If you are looking to pick up a fine piece of jewellery to mark your visit to France, I recommend you start at the Grand Magasins like Galeries Lafayette (which you will find in many French cities) or Paris’ Le Bon Marché. These department style stores provide a great starting point for your research in that they offer a wide range of both precious and costume pieces and will give you an insight into what you like and what is available at a variety of price points.
Are you a fan of French style fine jewellery? Do you like to pick up jewellery while you are travelling? I’d love for you to share your thoughts in the comments section below.
And until next time, au revoir.
4 thoughts on “French Style – More Jewellery Tips”
Even though chunky jewelry is still having a moment, finer, more discreet pieces seem to hold up better over time. A simple pendant on a chain. The tennis bracelet. Stud earrings. With or without real stones, depending on the budget.
I see absolutely everything here, from big, statement jewelry to very understated and barely there. But scarves, in general, outnumber necklaces, except in summer.
Hi Catherine, I completely agree about the scarves. They are far more prevalent than any other neck pieces!!
Another enjoyable post!
Noriko’s book summarizes so much of what you have observed in Paris and shared in your blog.

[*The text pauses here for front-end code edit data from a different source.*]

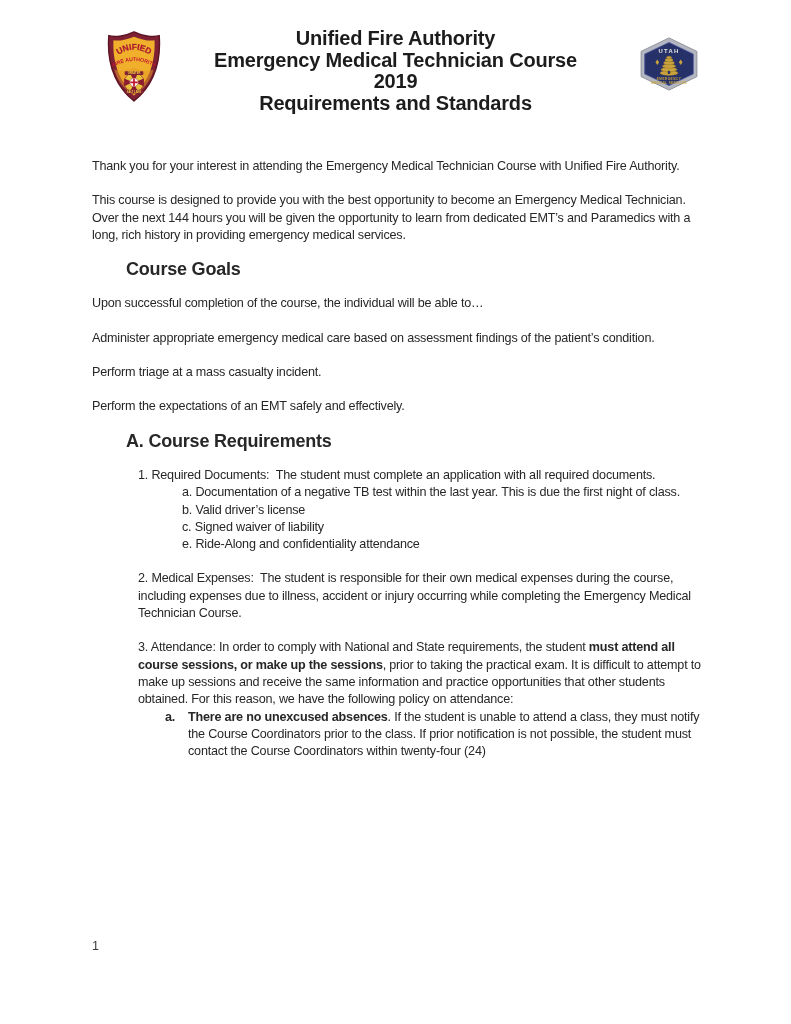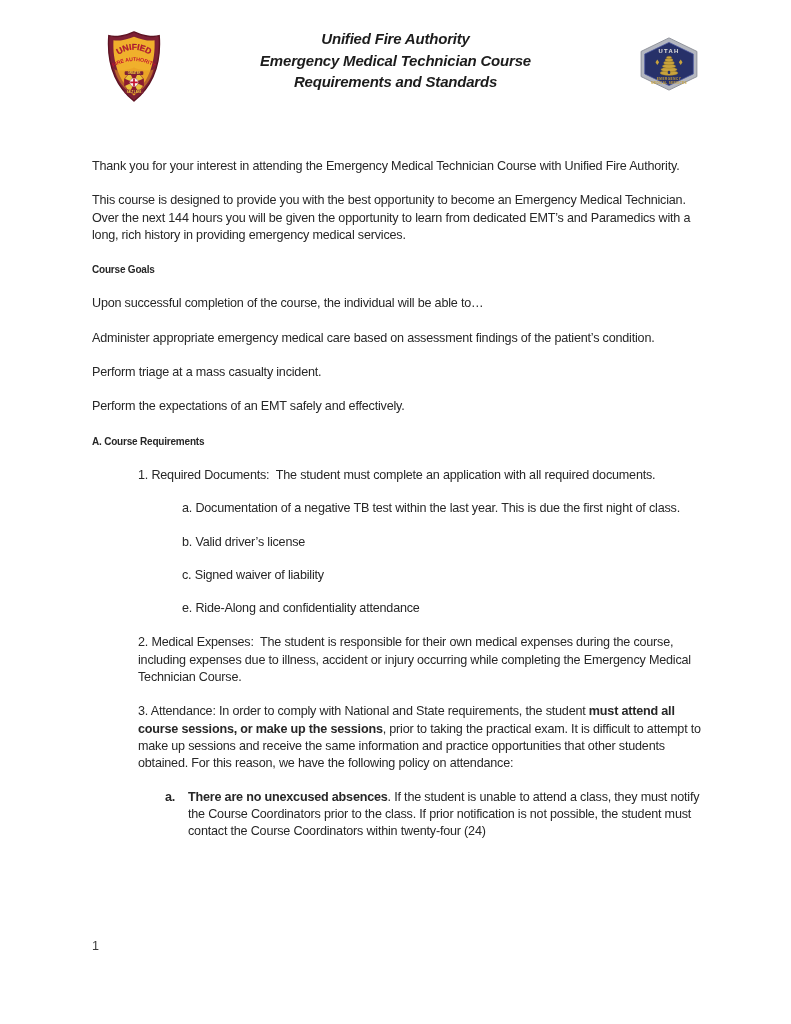--- a/index.html
+++ b/index.html
@@ -16,9 +16,8 @@
   .title-block{
     position:absolute;top:28px;left:50%;transform:translateX(-50%);
     width:460px;text-align:center;
-    font-weight:700;font-size:15px;line-height:21.7px;color:#1c1c1c;
+    font-weight:700;font-size:20px;line-height:21.7px;color:#1c1c1c;
     letter-spacing:-0.2px;
-    font-style:italic;
   }
   .logo-left{position:absolute;left:106px;top:29px;width:56px;height:75px;}
   .logo-right{position:absolute;left:636px;top:37px;width:66px;height:54px;}

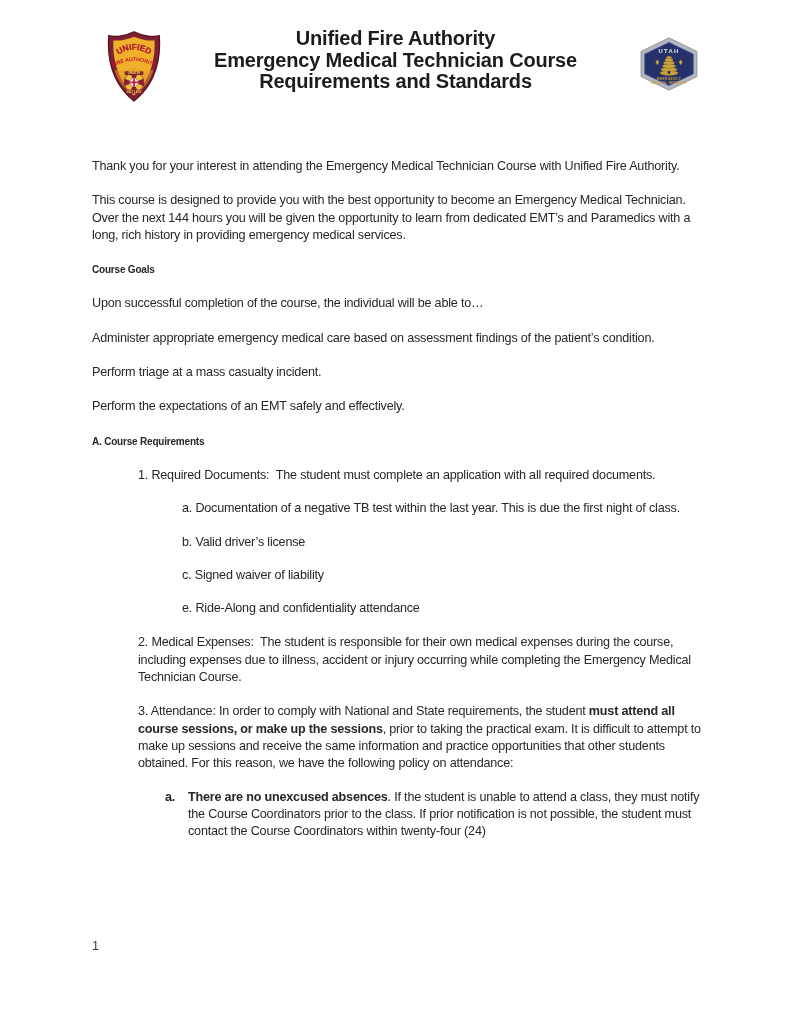--- a/index.html
+++ b/index.html
@@ -81,6 +81,7 @@
   <div class="title-block">
     <div>Unified Fire Authority</div>
     <div>Emergency Medical Technician Course</div>
+    <div>2019</div>
     <div>Requirements and Standards</div>
   </div>
 

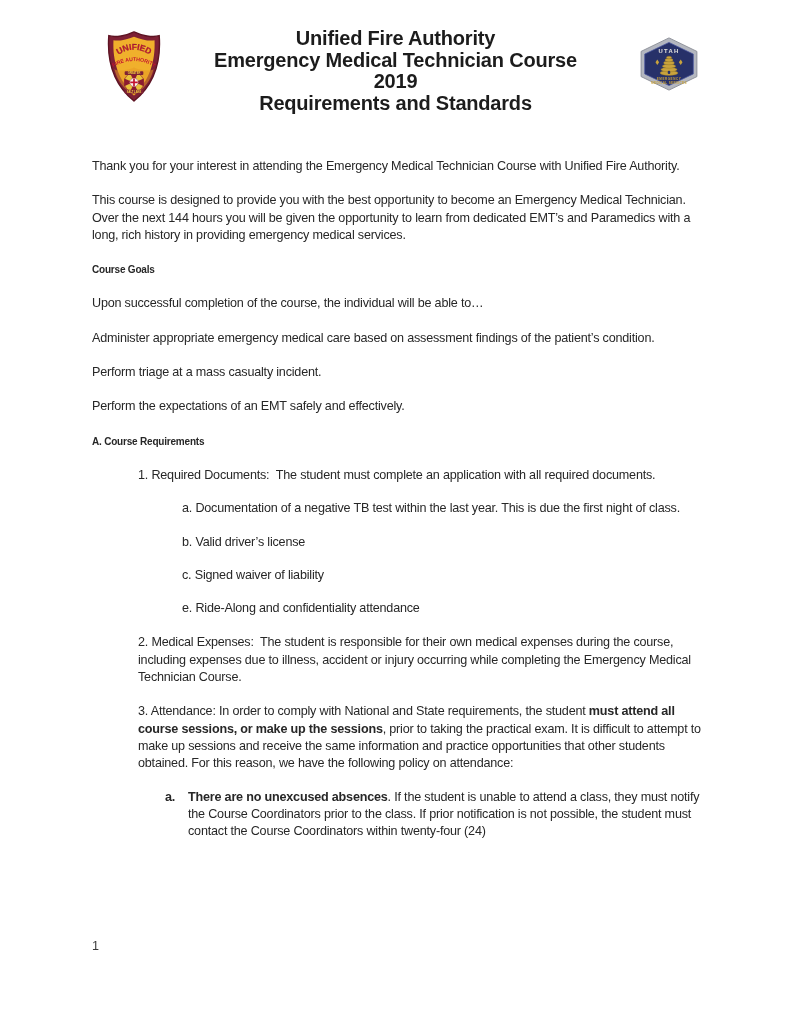--- a/index.html
+++ b/index.html
@@ -30,7 +30,7 @@
   .block{margin:17px 0 0 0;padding:0;}
   .block:first-child{margin-top:9px;}
   .block.tight{margin-top:16px;}
-  h2.block{font-size:10px;font-weight:700;line-height:17.3px;}
+  h2.block{font-size:18px;font-weight:700;line-height:17.3px;margin-left:34px;}
   .indent-1{padding-left:46px;}
   .indent-2{padding-left:90px;}
   .list-item{display:flex;padding-left:73px;}

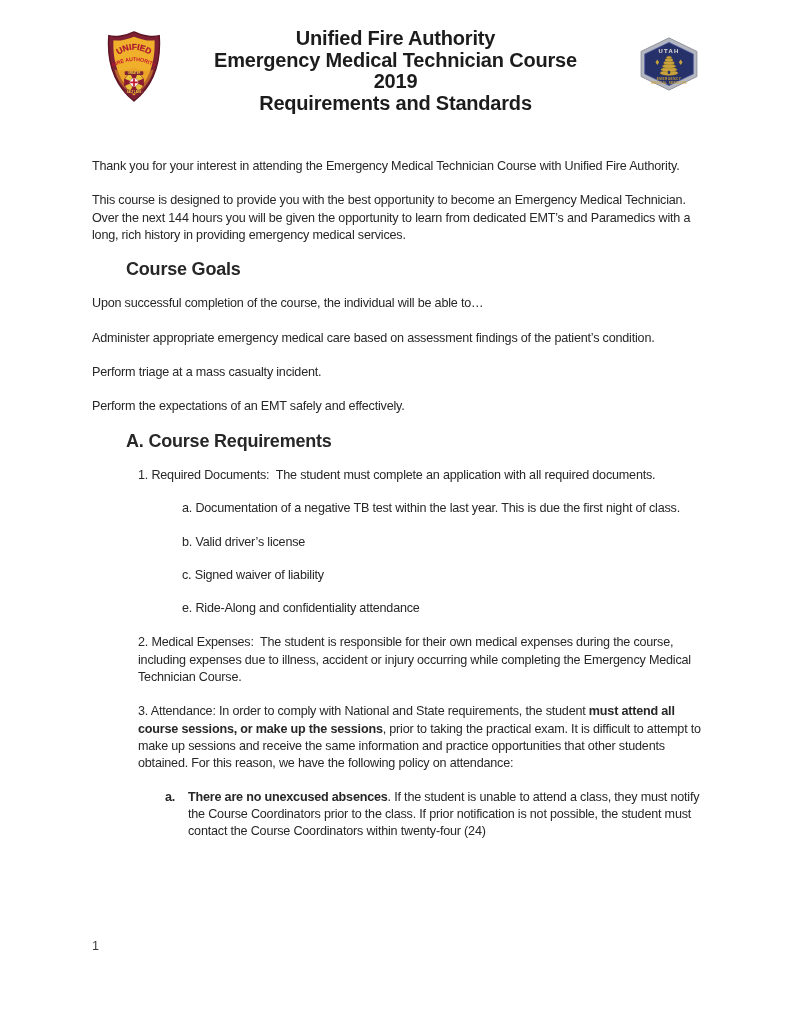--- a/index.html
+++ b/index.html
@@ -29,7 +29,7 @@
   }
   .block{margin:17px 0 0 0;padding:0;}
   .block:first-child{margin-top:9px;}
-  .block.tight{margin-top:16px;}
+  .block.tight{margin-top:0;}
   h2.block{font-size:18px;font-weight:700;line-height:17.3px;margin-left:34px;}
   .indent-1{padding-left:46px;}
   .indent-2{padding-left:90px;}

I agree with Taste of France’s comment re scarves – with a scarf, a necklace is redundant, and a scarf can add so much more to an outfit than a necklace: color, shape, pattern, movement. In summer, though, the necklaces come out.
I think that your idea of going to Galeries Lafayette or other department stores to get a feel for French jewelry style is an excellent idea, but for an actual purchase nothing can beat the small boutiques that offer one of a kind or limited jewelry pieces, and as you point out, the delicate items use less precious metal and can be very affordable and such a nice souvenir! And the prices shown are always with TVA – the actual price for someone taking it out of the country will be much lower.
My favorite jewelry boutique is White Bird; they feature a number of wonderful young jewelry designers and have two locations in Paris. The collection is curated by Stéphanie Roger, who has a real passion for jewelry and former experience with Paris’ finest jewelers. I had the surprising pleasure of catching her in the shop on my first visit, and she helped me to select my Doucette ring. You can spend under 200 euros (for a semi-precious bead bracelet) or much more (diamond necklaces ‘price on request’) and bring home something charmingly wonderful. https://www.whitebirdjewellery.com/en
For costume pieces with a similar delicate feel as well as more assertive pieces, I like Satellite. They have multiple shops (including one inside the Galeries Lafayette) and I can always find something special and very inexpensive but of good quality: http://en.satelliteparis-boutique.com
Both shops also sell online.
(Alas, when thinking in terms of Paris style, we Americans have to remember that most of us are larger than the typical more petite French woman, and a very delicate item will be even more subtle on us. I think that multiples of the more delicate can help here: three bracelets, or two or three stacked rings, or two delicate necklaces that complement each other instead of one.)
Thank you so much for the tips Alisa. I think you may have mentioned White Bird previously – I had a lovely time checking them out on-line while I was researching this piece. Next stop for me – Satellite!! Thanks again.